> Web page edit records
■ ■ ■

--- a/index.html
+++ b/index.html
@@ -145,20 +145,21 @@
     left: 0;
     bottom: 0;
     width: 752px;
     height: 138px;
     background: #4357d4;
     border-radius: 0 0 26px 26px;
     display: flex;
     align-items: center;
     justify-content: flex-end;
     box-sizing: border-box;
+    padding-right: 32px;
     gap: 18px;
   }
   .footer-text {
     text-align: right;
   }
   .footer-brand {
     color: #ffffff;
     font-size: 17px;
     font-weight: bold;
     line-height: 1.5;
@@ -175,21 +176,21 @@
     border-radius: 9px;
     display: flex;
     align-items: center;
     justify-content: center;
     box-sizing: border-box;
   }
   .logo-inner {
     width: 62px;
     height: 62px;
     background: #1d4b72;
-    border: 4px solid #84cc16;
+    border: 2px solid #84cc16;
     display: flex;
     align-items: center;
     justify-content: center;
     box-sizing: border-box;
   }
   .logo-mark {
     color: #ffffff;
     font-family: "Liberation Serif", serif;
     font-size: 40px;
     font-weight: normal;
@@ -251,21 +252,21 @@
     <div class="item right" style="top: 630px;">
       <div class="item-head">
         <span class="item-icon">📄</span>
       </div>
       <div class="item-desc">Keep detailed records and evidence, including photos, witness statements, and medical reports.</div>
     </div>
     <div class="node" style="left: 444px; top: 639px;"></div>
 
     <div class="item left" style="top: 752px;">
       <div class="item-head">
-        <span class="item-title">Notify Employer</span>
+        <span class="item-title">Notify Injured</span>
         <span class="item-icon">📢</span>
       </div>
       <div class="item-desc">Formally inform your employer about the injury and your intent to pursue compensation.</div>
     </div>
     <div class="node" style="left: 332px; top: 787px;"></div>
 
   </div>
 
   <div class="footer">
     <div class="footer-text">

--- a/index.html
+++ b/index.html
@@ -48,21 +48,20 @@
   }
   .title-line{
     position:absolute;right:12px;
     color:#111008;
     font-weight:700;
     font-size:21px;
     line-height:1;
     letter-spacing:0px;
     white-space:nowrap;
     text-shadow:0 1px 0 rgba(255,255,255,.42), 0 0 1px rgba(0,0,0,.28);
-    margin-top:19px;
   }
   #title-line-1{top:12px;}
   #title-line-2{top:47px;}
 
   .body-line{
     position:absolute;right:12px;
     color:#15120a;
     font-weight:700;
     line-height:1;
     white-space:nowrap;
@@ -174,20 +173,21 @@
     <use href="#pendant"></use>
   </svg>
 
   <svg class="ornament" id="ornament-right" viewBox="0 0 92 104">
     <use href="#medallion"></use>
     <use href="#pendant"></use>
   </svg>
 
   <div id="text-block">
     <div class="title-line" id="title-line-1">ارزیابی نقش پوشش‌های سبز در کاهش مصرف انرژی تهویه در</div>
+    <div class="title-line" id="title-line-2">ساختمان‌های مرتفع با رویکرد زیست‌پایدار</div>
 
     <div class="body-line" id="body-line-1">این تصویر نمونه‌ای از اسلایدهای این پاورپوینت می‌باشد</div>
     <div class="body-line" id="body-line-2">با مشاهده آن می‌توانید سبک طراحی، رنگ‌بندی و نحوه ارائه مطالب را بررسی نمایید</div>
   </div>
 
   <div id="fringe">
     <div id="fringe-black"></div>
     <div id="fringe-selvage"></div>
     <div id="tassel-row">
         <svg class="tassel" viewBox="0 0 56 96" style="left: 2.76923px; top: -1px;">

■ ■ ■

> What to do
The output is every entry, printed exactly as it reads.

> Answer to this task
--- a/index.html
+++ b/index.html
@@ -145,20 +145,21 @@
     left: 0;
     bottom: 0;
     width: 752px;
     height: 138px;
     background: #4357d4;
     border-radius: 0 0 26px 26px;
     display: flex;
     align-items: center;
     justify-content: flex-end;
     box-sizing: border-box;
+    padding-right: 32px;
     gap: 18px;
   }
   .footer-text {
     text-align: right;
   }
   .footer-brand {
     color: #ffffff;
     font-size: 17px;
     font-weight: bold;
     line-height: 1.5;
@@ -175,21 +176,21 @@
     border-radius: 9px;
     display: flex;
     align-items: center;
     justify-content: center;
     box-sizing: border-box;
   }
   .logo-inner {
     width: 62px;
     height: 62px;
     background: #1d4b72;
-    border: 4px solid #84cc16;
+    border: 2px solid #84cc16;
     display: flex;
     align-items: center;
     justify-content: center;
     box-sizing: border-box;
   }
   .logo-mark {
     color: #ffffff;
     font-family: "Liberation Serif", serif;
     font-size: 40px;
     font-weight: normal;
@@ -251,21 +252,21 @@
     <div class="item right" style="top: 630px;">
       <div class="item-head">
         <span class="item-icon">📄</span>
       </div>
       <div class="item-desc">Keep detailed records and evidence, including photos, witness statements, and medical reports.</div>
     </div>
     <div class="node" style="left: 444px; top: 639px;"></div>
 
     <div class="item left" style="top: 752px;">
       <div class="item-head">
-        <span class="item-title">Notify Employer</span>
+        <span class="item-title">Notify Injured</span>
         <span class="item-icon">📢</span>
       </div>
       <div class="item-desc">Formally inform your employer about the injury and your intent to pursue compensation.</div>
     </div>
     <div class="node" style="left: 332px; top: 787px;"></div>
 
   </div>
 
   <div class="footer">
     <div class="footer-text">

--- a/index.html
+++ b/index.html
@@ -48,21 +48,20 @@
   }
   .title-line{
     position:absolute;right:12px;
     color:#111008;
     font-weight:700;
     font-size:21px;
     line-height:1;
     letter-spacing:0px;
     white-space:nowrap;
     text-shadow:0 1px 0 rgba(255,255,255,.42), 0 0 1px rgba(0,0,0,.28);
-    margin-top:19px;
   }
   #title-line-1{top:12px;}
   #title-line-2{top:47px;}
 
   .body-line{
     position:absolute;right:12px;
     color:#15120a;
     font-weight:700;
     line-height:1;
     white-space:nowrap;
@@ -174,20 +173,21 @@
     <use href="#pendant"></use>
   </svg>
 
   <svg class="ornament" id="ornament-right" viewBox="0 0 92 104">
     <use href="#medallion"></use>
     <use href="#pendant"></use>
   </svg>
 
   <div id="text-block">
     <div class="title-line" id="title-line-1">ارزیابی نقش پوشش‌های سبز در کاهش مصرف انرژی تهویه در</div>
+    <div class="title-line" id="title-line-2">ساختمان‌های مرتفع با رویکرد زیست‌پایدار</div>
 
     <div class="body-line" id="body-line-1">این تصویر نمونه‌ای از اسلایدهای این پاورپوینت می‌باشد</div>
     <div class="body-line" id="body-line-2">با مشاهده آن می‌توانید سبک طراحی، رنگ‌بندی و نحوه ارائه مطالب را بررسی نمایید</div>
   </div>
 
   <div id="fringe">
     <div id="fringe-black"></div>
     <div id="fringe-selvage"></div>
     <div id="tassel-row">
         <svg class="tassel" viewBox="0 0 56 96" style="left: 2.76923px; top: -1px;">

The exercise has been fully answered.